The initial ARINC 620 formats for ascent, descent, and the enroute portions of a typical flight were initially designed to achieve the maximum utility possible based upon the three previous principles. However, there was another factor, flexibility in implementation that turned out to be more important than originally anticipated. It was immediately recognized that due to the day to day dynamic variability of the Earth's atmosphere, there might be a requirement on some occasions for even greater vertical resolution than normal. Likewise, at a busy airport under benign conditions, less vertical resolution from some aircraft might be desirable.

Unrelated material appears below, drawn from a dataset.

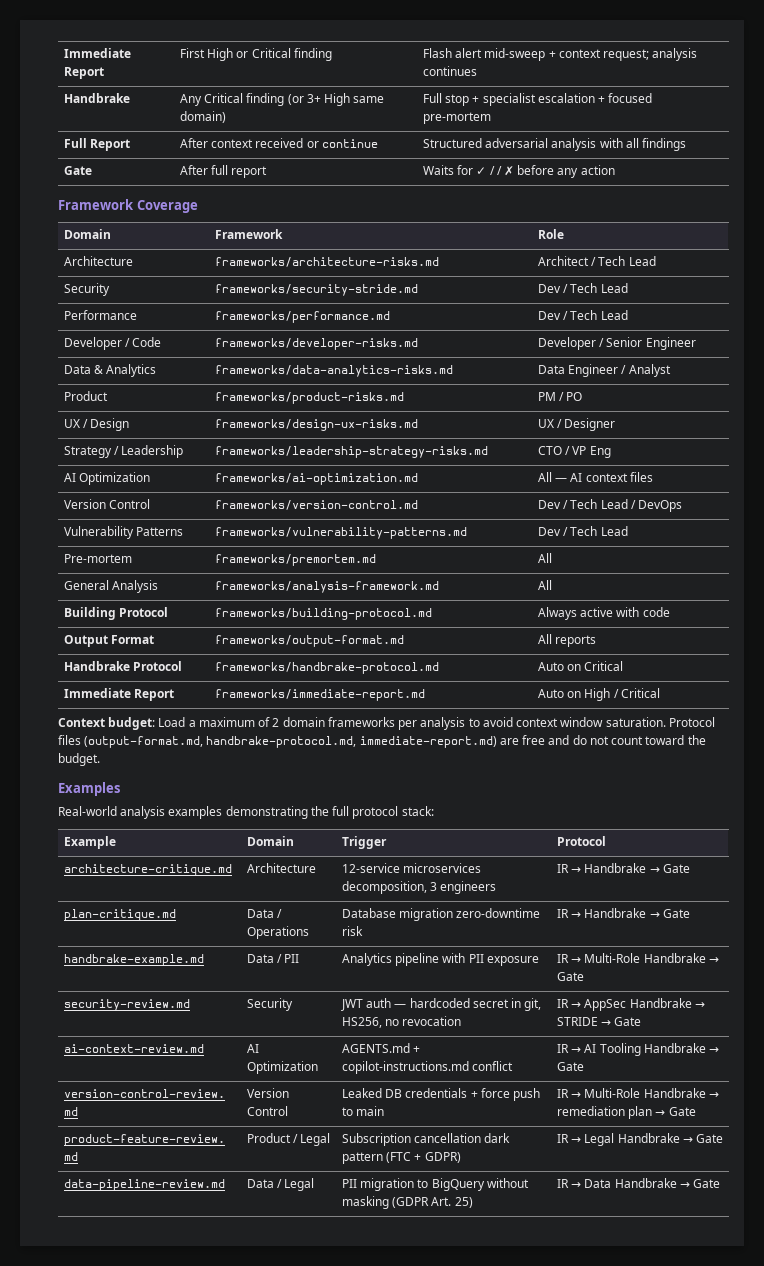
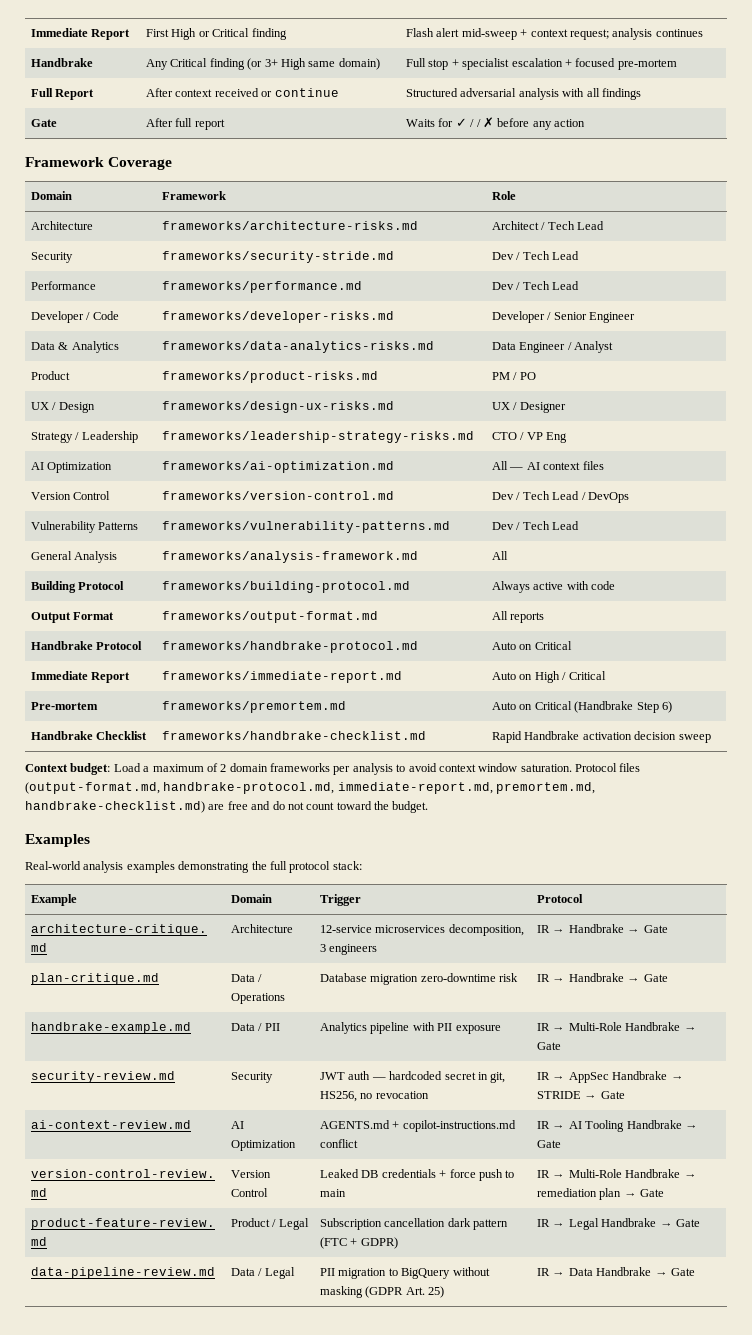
- Pre-mortem | frameworks/premortem.md | All
+ Pre-mortem | frameworks/premortem.md | Auto on Critical (Handbrake Step 6)
+ Handbrake Checklist | frameworks/handbrake-checklist.md | Rapid Handbrake activation decision sweep
- Protocol files (output-format.md, handbrake-protocol.md, immediate-report.md) are free and do not count toward the budget.
+ Protocol files (output-format.md, handbrake-protocol.md, immediate-report.md, premortem.md, handbrake-checklist.md) are free and do not count toward the budget.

Such a flexibility was designed into the codes described in Chapter 3 and they could be dynamically changed via a message to the aircraft.
It later became evident that further characters in the initial "header" portion of an ARINC 620 Meteorological Report were required to account for different nuances in the way avionics vendors could implement the "spirit" of ARINC 620. Header information might also be required for different ways avionics hardware might be configured, and for the way ground processing decoders might have to cope with all the above flexibility and nuances. Examples of each follow.
One avionics vendor might implement the "spirit" of ARINC 620 in a slightly different manner than another. An example might be the trigger for the descent report. If such an implementation has an impact on the ground-based decoder software, then the header must have a unique indicator in the header for the decoder. United Parcel Service (UPS) has another example of limited capability (old) ACARS units that did not support multi-block messages-for which the ARINC 620 code was designed. However, using only single block messages and a unique set of characters in the header, UPS was able to exactly reproduce the ARINC 620 timing of reports and accompanying vertical resolution. The unique header characters allowed the ground-based decoders to work. Finally, the dynamic switching of aircraft format characteristics (e.g., such as increased data coverage on descent in bad weather conditions which might feed a mesoscale forecast model designed to predict when conditions might improve) can only work if the decoder is cognizant of the change through the header field. Note that some avionics suppliers may not have their on-board software organized for all possible implementation options offered in ARINC 620. However, through the use of the header, a few primary options can be pre-programmed in the software and implemented in this manner.
An example which combines these points is one used by UPS where the first four-character field in the header is
The 3 in the above four-character set indicates that the standard default values are used (e.g., 6 second intervals for samples in series #1). There could be preset software in the avionics box where "A4 x x" meant data samples every 3 seconds and "A5 x x" meant samples every 12 seconds as an example. The ground-based decoders would translate the header character set into a properly timed ascent profile.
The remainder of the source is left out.